Sounds familiar? It should; it’s the same feature list that RHEL 9 boasts.
How was AlmaLinux able to do this? Andrew Lukoshko, AlmaLinux’s OS Architect, explained, “Actually, it wasn’t that bad. Every major release comes with changes and challenges, but this time around the trickiest part was doing the actual bootstrapping from CentOS Stream 9 at the same time as working on our new open build system, which is better equipped to get future releases out the door even quicker.”
So, if AlmaLinux is so good, why shouldn’t you do it? First, you’re working with AlmaLinux without the net of Red Hat Support. If your staff are already RHEL experts, you can do that. But if they’re not, or your RHEL maven leaves you in the lurch when they move to another job, you’re taking a big risk.
In addition, at the recent Red Hat Summit, Red Hat’s Executive VP of Products and Technologies Matt Hicks told me, “Downstream rebuilds don’t benefit how we engage with partners; sometimes it’s very negative where partners tend to work with CentOS Stream assuming a feature would go into RHEL and it doesn’t.”
Besides, Red Hat is far more than just RHEL today. True, if all you need is a server operating system, AlmaLinux will work just fine for you. But say you need more.
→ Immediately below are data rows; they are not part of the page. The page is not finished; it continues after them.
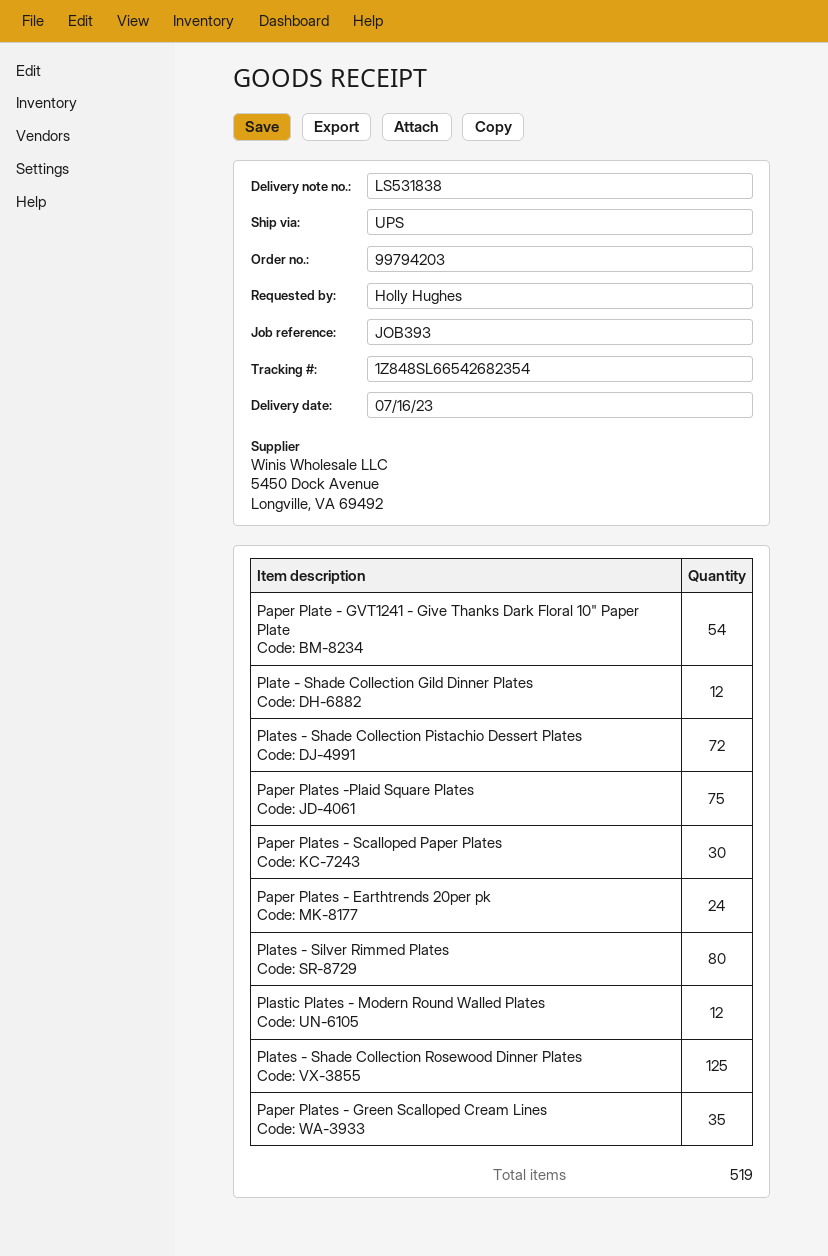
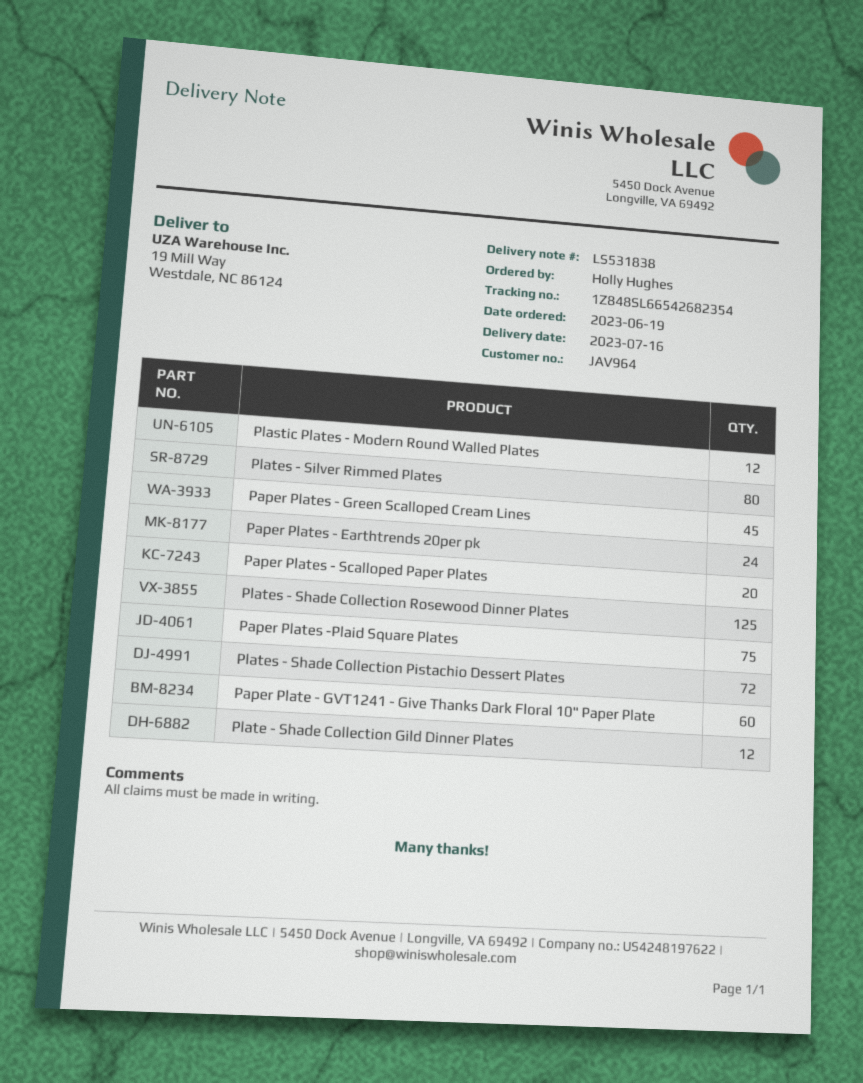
Paper Plate - GVT1241 - Give Thanks Dark Floral 10" Paper Plate: 54 -> 60
Paper Plates - Scalloped Paper Plates: 30 -> 20
Paper Plates - Green Scalloped Cream Lines: 35 -> 45

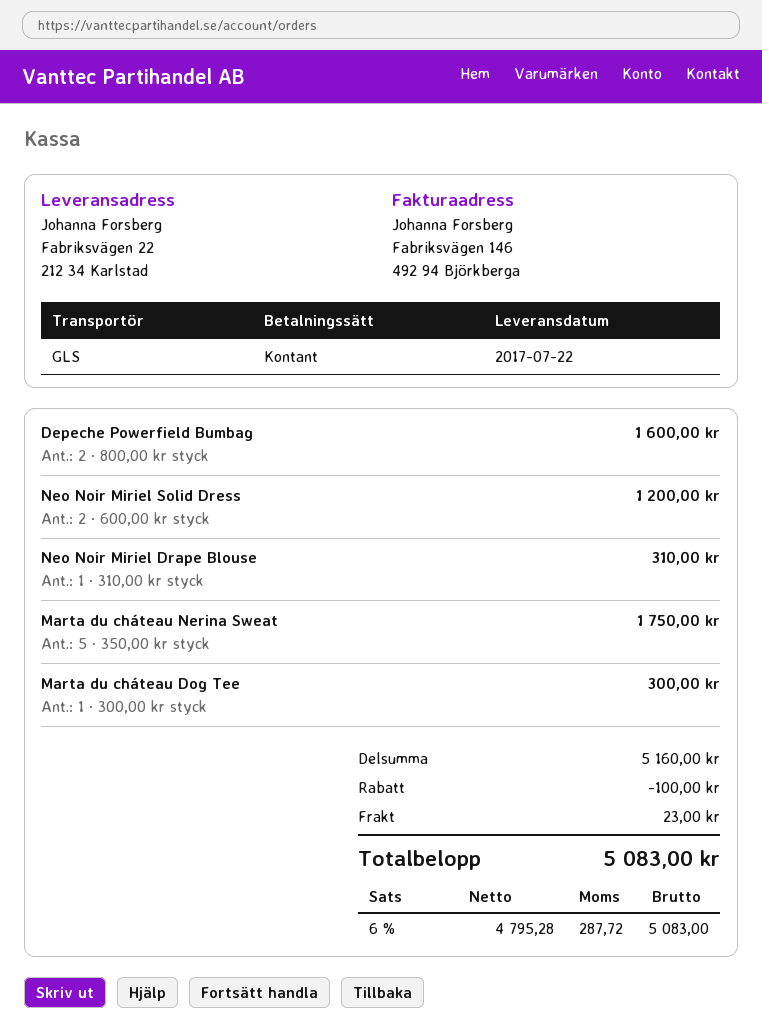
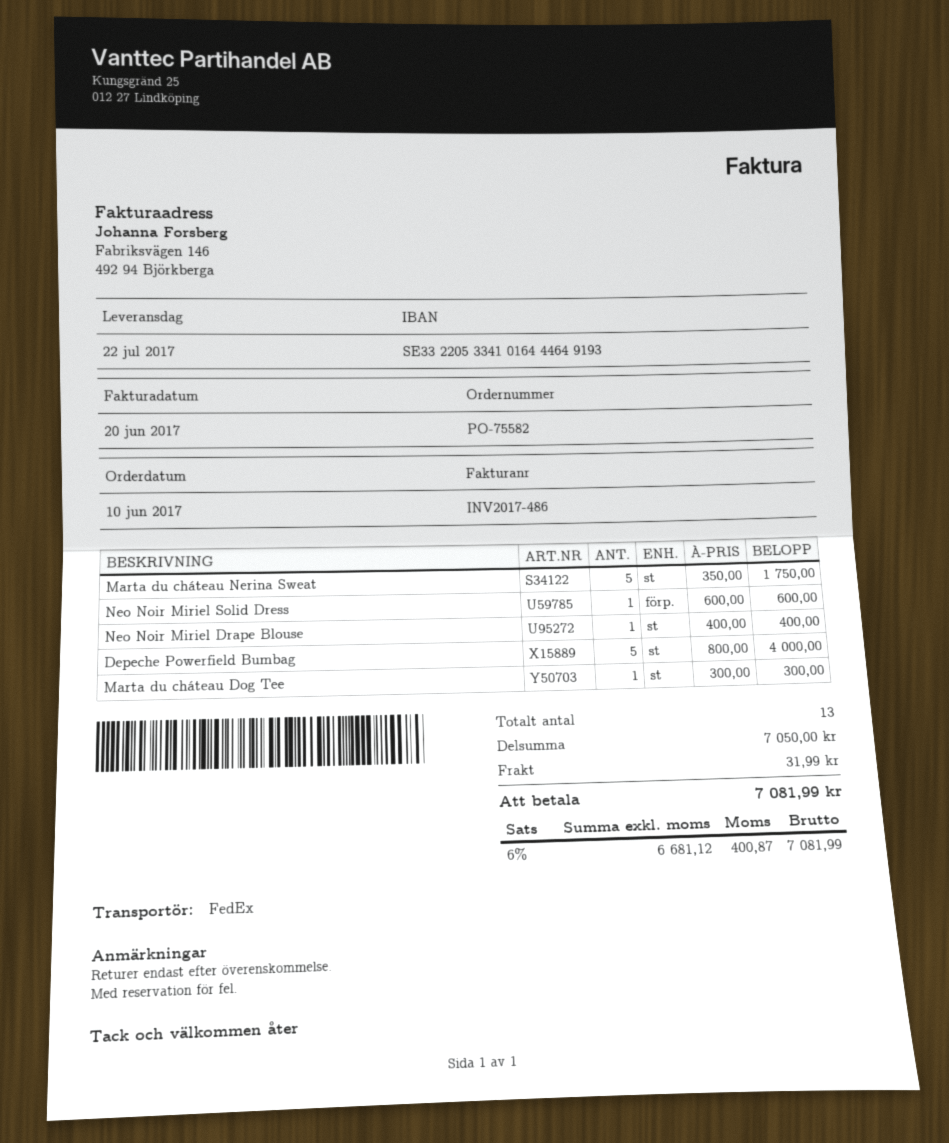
shipping method: GLS -> FedEx
Depeche Powerfield Bumbag: 2 x 800.00 = 1600.00 -> 5 x 800.00 = 4000.00
Neo Noir Miriel Solid Dress: 2 x 600.00 = 1200.00 -> 1 x 600.00 = 600.00
Neo Noir Miriel Drape Blouse: 1 x 310.00 = 310.00 -> 1 x 400.00 = 400.00
subtotal: 5160.00 -> 7050.00
discount: 100.00 -> none
shipping: 23.00 -> 31.99
net: 4795.28 -> 6681.12
tax: 6% = 287.72 -> 6% = 400.87
total: 5083.00 -> 7081.99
Hicks said, “It’s a very different ecosystem partnership today. RHEL is still a really important part of our business, but in a lot of cases, we work with partners.”
He added, “We both have a shared understanding of the technology, we understand each other’s roles. For example, Verizon was actually great for us because they know telecommunications much better than we do. Sure. We know OpenShift and form factors and hardware integration and VNF support on those really well, but together, we built something that deeply works for both of us.”
In other words, with sufficient in-house expertise and for straightforward Linux server needs, AlmaLinux may be all you need. But without that knowledge and for more complex business projects, RHEL is still the smart move.